I decided if any address is over 90% similar, then we should verify to see if it’s the same address.
for (String address : addresses) { String simplifiedAddress = addressSimplifier.simplify(address); for (Map.Entry<String, Node> entry : possibleAddresses.entrySet()) { Float score = metric.compare(simplifiedAddress, addressSimplifier.simplify(entry.getKey())); if (score > 0.90) { // add to results
Let’s try calling our stored procedure with the same email address;
CALL com.maxdemarzi.replicant({email:'max@neo4j.com', addresses:['9641 Sunset Blvd Beverly Hills CA 90210'], phone:'3102762251'}) YIELD nodes RETURN nodes
How about the same email and a typo of our physical address:
CALL com.maxdemarzi.replicant({email:'max@neo4j.com', addresses:['175 Norht Hrabro Dr. Chicago IL 60605'], phone:'1235550000'}) YIELD nodes RETURN nodes
There we have it. You know what other use case this would be good for?

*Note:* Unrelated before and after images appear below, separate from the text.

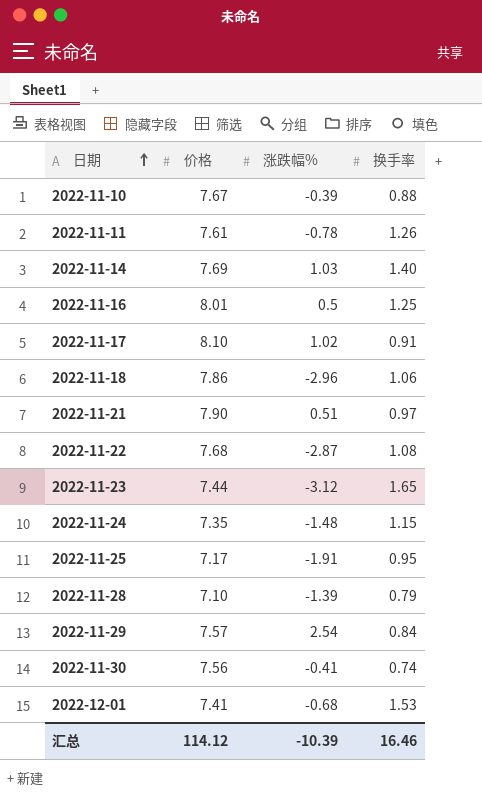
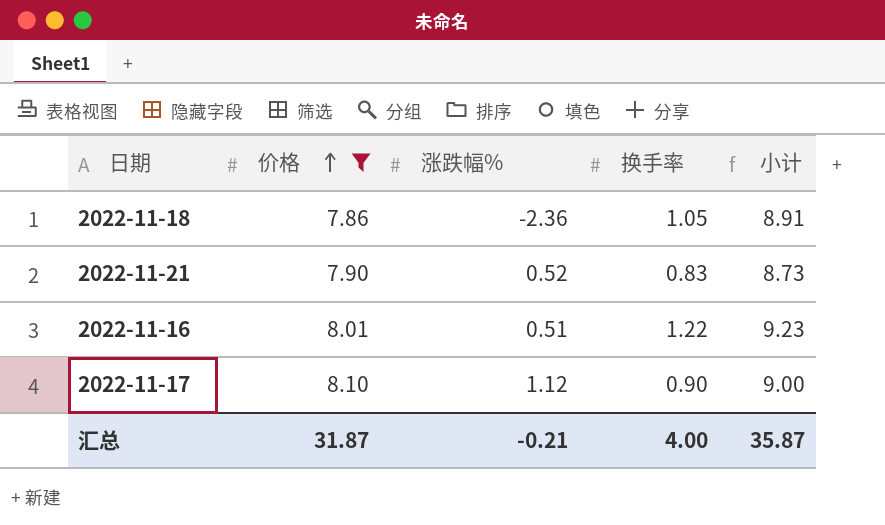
filter: none -> 价格 >= 7.86
row order: 日期 ascending -> 价格 ascending
column 小计 | formula: none -> [价格] + [换手率]
2022-11-18 | 涨跌幅%: -2.96 -> -2.36
2022-11-18 | 换手率: 1.06 -> 1.05
2022-11-21 | 涨跌幅%: 0.51 -> 0.52
2022-11-21 | 换手率: 0.97 -> 0.83
2022-11-16 | 涨跌幅%: 0.5 -> 0.51
2022-11-16 | 换手率: 1.25 -> 1.22
2022-11-17 | 涨跌幅%: 1.02 -> 1.12
2022-11-17 | 换手率: 0.91 -> 0.90
汇总 | 价格: 114.12 -> 31.87
汇总 | 涨跌幅%: -10.39 -> -0.21
汇总 | 换手率: 16.46 -> 4.00

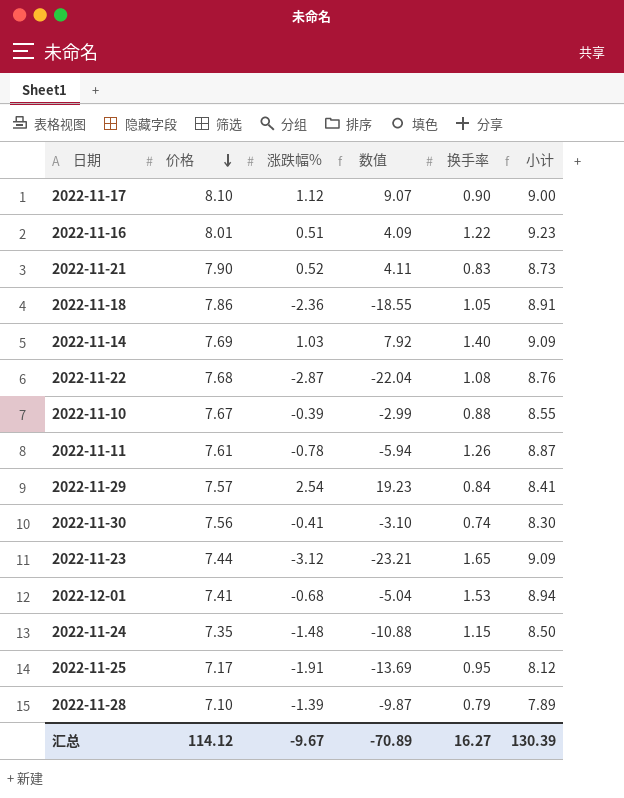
filter: 价格 >= 7.86 -> none
row order: 价格 ascending -> 价格 descending
column 数值 | formula: none -> [价格] * [涨跌幅%]
汇总 | 价格: 31.87 -> 114.12
汇总 | 涨跌幅%: -0.21 -> -9.67
汇总 | 换手率: 4.00 -> 16.27
汇总 | 小计: 35.87 -> 130.39

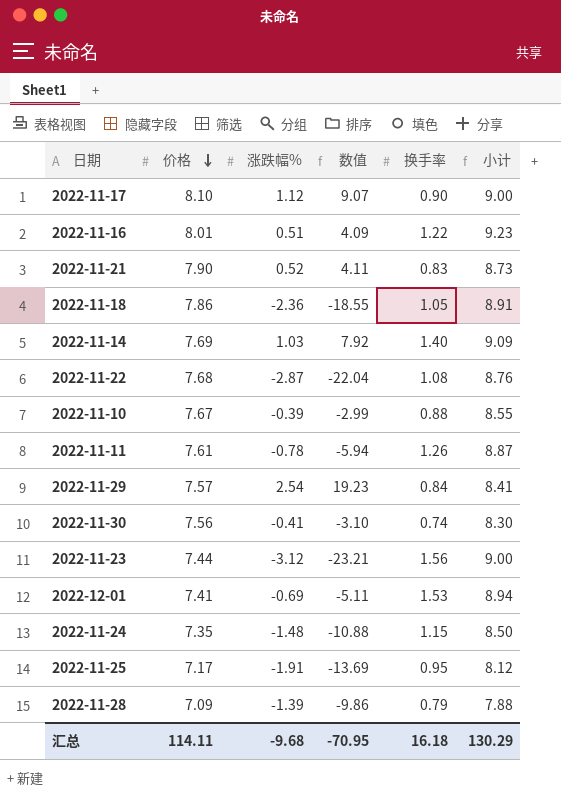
2022-11-23 | 换手率: 1.65 -> 1.56
2022-11-23 | 小计: 9.09 -> 9.00
2022-12-01 | 涨跌幅%: -0.68 -> -0.69
2022-12-01 | 数值: -5.04 -> -5.11
2022-11-28 | 价格: 7.10 -> 7.09
2022-11-28 | 数值: -9.87 -> -9.86
2022-11-28 | 小计: 7.89 -> 7.88
汇总 | 价格: 114.12 -> 114.11
汇总 | 涨跌幅%: -9.67 -> -9.68
汇总 | 数值: -70.89 -> -70.95
汇总 | 换手率: 16.27 -> 16.18
汇总 | 小计: 130.39 -> 130.29

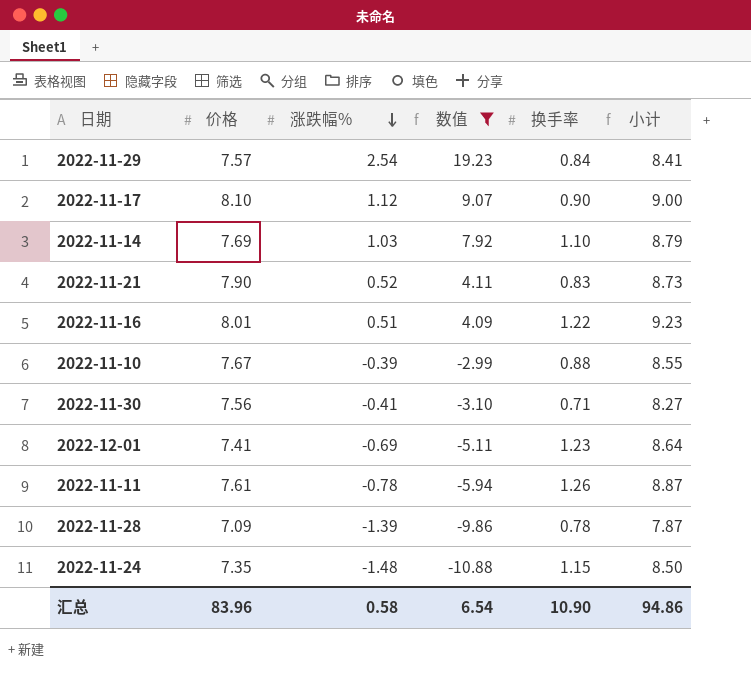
filter: none -> 数值 >= -10.88
row order: 价格 descending -> 涨跌幅% descending
2022-11-14 | 换手率: 1.40 -> 1.10
2022-11-14 | 小计: 9.09 -> 8.79
2022-11-30 | 换手率: 0.74 -> 0.71
2022-11-30 | 小计: 8.30 -> 8.27
2022-12-01 | 换手率: 1.53 -> 1.23
2022-12-01 | 小计: 8.94 -> 8.64
2022-11-28 | 换手率: 0.79 -> 0.78
2022-11-28 | 小计: 7.88 -> 7.87
汇总 | 价格: 114.11 -> 83.96
汇总 | 涨跌幅%: -9.68 -> 0.58
汇总 | 数值: -70.95 -> 6.54
汇总 | 换手率: 16.18 -> 10.90
汇总 | 小计: 130.29 -> 94.86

Customers who sign up for utilities, don’t pay, and then sign up their family members when they get cut off. If you don’t have electricity, having a new toaster isn’t going to be of much use. As always, the source code is available on github. Give it a shot and leave a comment below if you think of other good use cases.
Oh, and before I go, in Neo4j 3.4 we are adding new Spatial capabilities directly into the product. One of them is index backed spatial distance queries, so if you wanted to look for addresses within 10 km of a certain lat/long you could skip the geohash and do this instead:
CREATE INDEX ON :Address(location); CREATE (a:Address) SET a.location = point({latitude: 41.886069, longitude: -87.61567, crs: 'WGS-84'})"); MATCH (a:Address) WHERE distance(a.location, point({latitude: 41.88, longitude: -87.61, crs: 'WGS-84'})) <= 10 RETURN a
If you want to try it out, grab the Neo4j 3.4 alpha09 (or later) release which will be at the top of this page on March 1st and look here for more examples.
My girlfriend asked why I carry a gun around the house? I looked her dead in the eye and said, “the Decepticons”. She laughed, I laughed, the toaster laughed, I shot the toaster, it was a good time.